La transaction pénale
payer pour arrêter les poursuites : acheter l'abri, sans procès ni aveu de culpabilité.
La transaction pénale, c'est la possibilité d'éteindre des poursuites en payant une somme — sans procès public, sans reconnaissance de culpabilité, et souvent sans trace au casier. Pour la petite délinquance quotidienne, l'idée peut se défendre : désengorger les tribunaux. Le rouage apparaît quand le même outil sert aux puissants et aux grandes entreprises : là où le justiciable ordinaire passe devant un juge, celui qui a les moyens négocie un chèque et referme le dossier avant qu'il ne s'ouvre au public.

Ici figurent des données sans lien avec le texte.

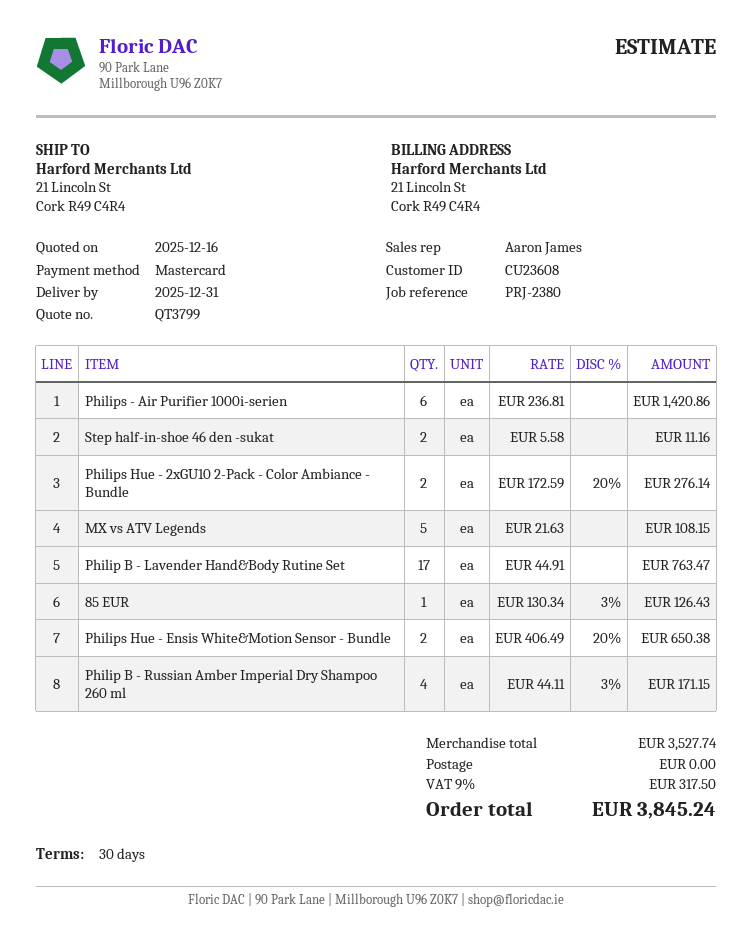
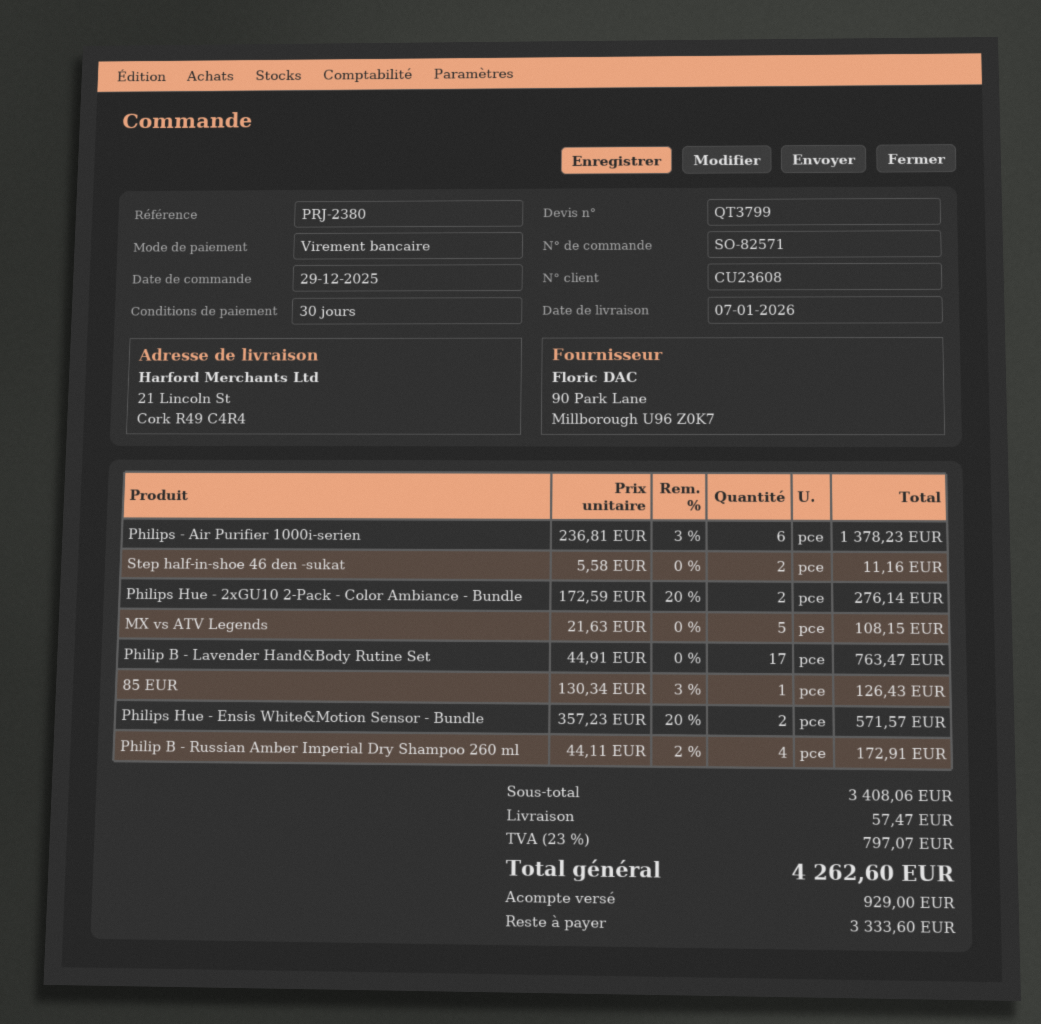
delivery date: 2025-12-31 -> 2026-01-07
payment method: Mastercard -> bank transfer
Philips - Air Purifier 1000i-serien: 6 x 236.81 = 1420.86 -> 6 x 236.81 - 3% = 1378.23
Philips Hue - Ensis White&Motion Sensor - Bundle: 2 x 406.49 - 20% = 650.38 -> 2 x 357.23 - 20% = 571.57
Philip B - Russian Amber Imperial Dry Shampoo 260 ml: 4 x 44.11 - 3% = 171.15 -> 4 x 44.11 - 2% = 172.91
subtotal: 3527.74 -> 3408.06
shipping: 0.00 -> 57.47
tax: 9% = 317.50 -> 23% = 797.07
total: 3845.24 -> 4262.60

En Belgique, la loi du 14 avril 2011 sur la « transaction pénale élargie » a permis d'éteindre des poursuites même après inculpation ; elle a provoqué un tel malaise qu'une commission d'enquête parlementaire s'en est saisie et que la Cour constitutionnelle en a rogné une partie en 2016. La France a son équivalent pour les entreprises depuis la loi Sapin II (2016) : la « convention judiciaire d'intérêt public », une amende sans condamnation inscrite. Le rouage n'abolit pas la justice — il crée une porte de sortie réservée : pour qui peut payer, la sanction devient une ligne comptable ; le procès, cette épreuve publique où les faits s'établissent, n'a jamais lieu. La règle reste la même pour tous — sauf sa mise en œuvre.